Social Mobiles
Essa já é bem velha, mas só encontrei com eles agora por meio de um texto da Adriana de Souza e Silva no livro Tramas da Rede. Embora seja antigo, ainda dá pra pensar na utilização desse projeto que venceu a categoria “Arte Digital Interativa” do 6o Festival de Artes Midiáticas de Tókio, em 2003. O idealizador do projeto, Crispin Jones parecia preocupado com o impacto social dos telefones: pessoas que atendem telefones em locais proibidos, pessoas que falam alto demais. Social Mobiles são cinco “intervenções” que mostram como o celular afetam as conexões sociais.
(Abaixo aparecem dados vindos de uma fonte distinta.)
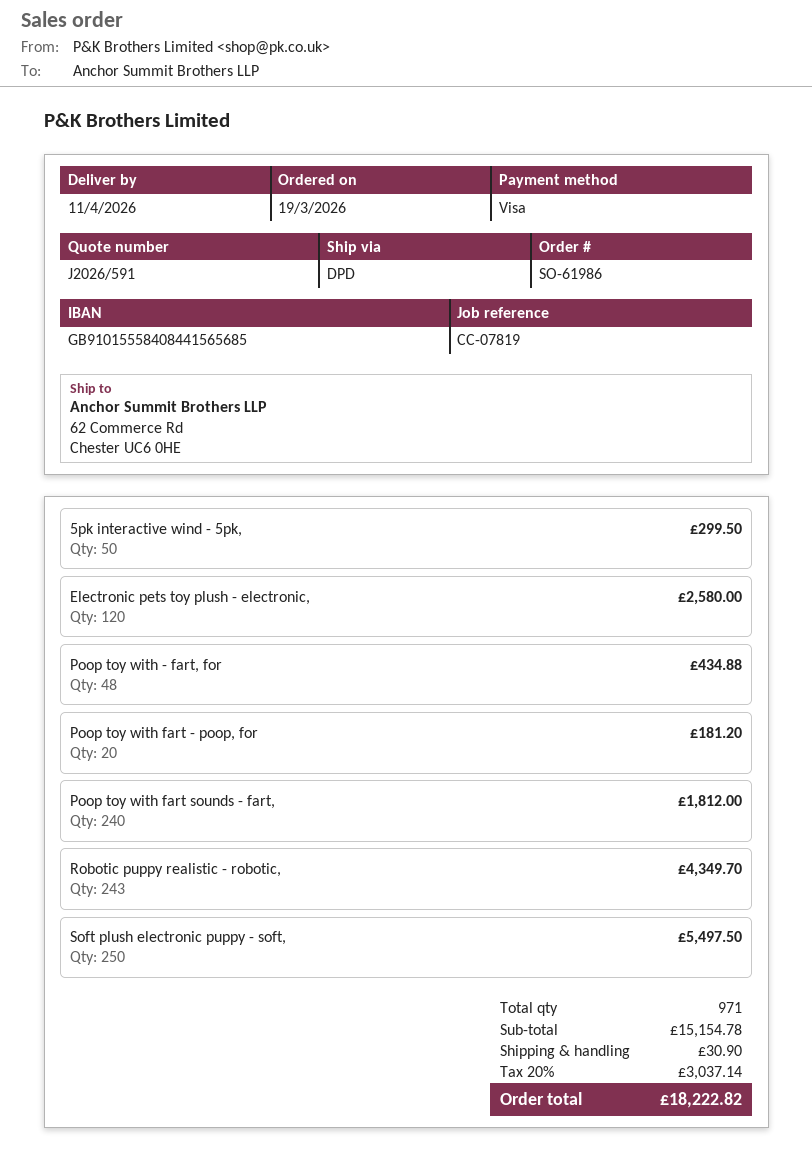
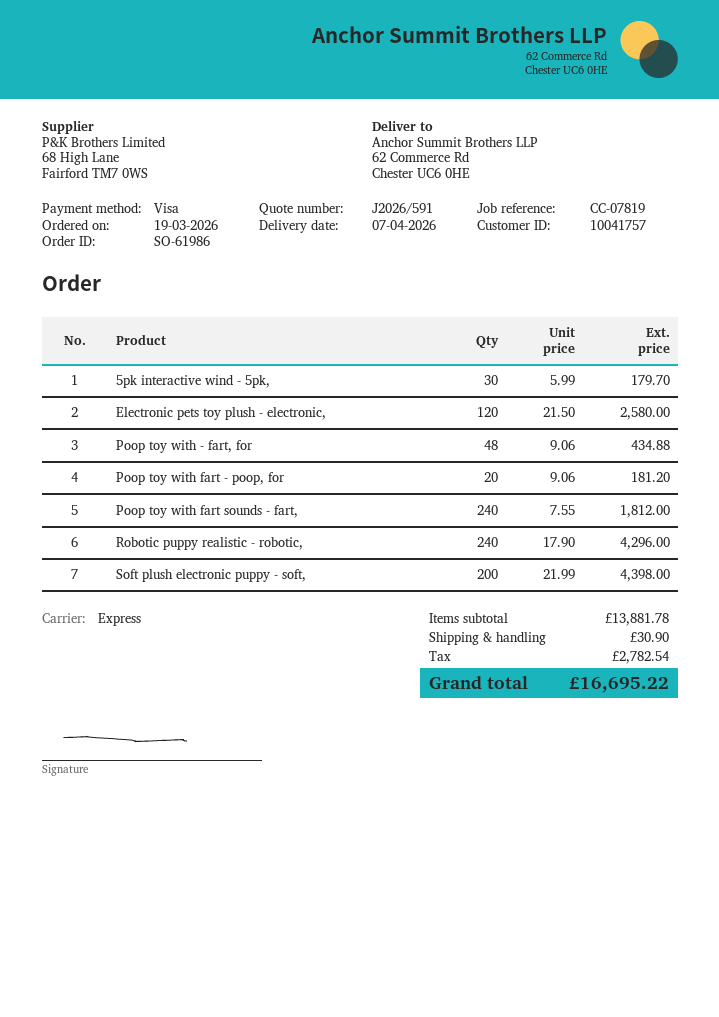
delivery date: 2026-04-11 -> 2026-04-07
shipping method: DPD -> express
5pk interactive wind - 5pk,: 50 for 299.50 -> 30 for 179.70
Robotic puppy realistic - robotic,: 243 for 4349.70 -> 240 for 4296.00
Soft plush electronic puppy - soft,: 250 for 5497.50 -> 200 for 4398.00
subtotal: 15154.78 -> 13881.78
tax: 3037.14 -> 2782.54
total: 18222.82 -> 16695.22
O primeiro protótipo SoMo1 libera uma corrente elétrica suficiente para causar um leve choque àquelas pessoas que falam em alto volume ao celular e incomodam a vizinhança com suas conversas. Tomando chove, as pessoas aprendem a falar mais baixo.
O segundo, o SoMo2 é um telefone que “fala”: ele produz interjeições como hum, aha, sim automaticamente. Serve para quando você está no cinema e não pode atender o telefone, então você habilita o SoMo2 e o deixa conversando na linha po vc.
O terceiro protótipo é chamado de SoMo3 (supercriatividadenobatismo) é um telefone musical. Você tem que aprender a musicalidade de um número se quiser ligar pra alguém.
Por fim, o último protótipo é pra infernizar a vida daqueles que não recebem choques elétricos: o SoMo5 envia sons que pertubam as conversas intrusivas, “uma forma discreta de invadir o espaço dessas pessoas”.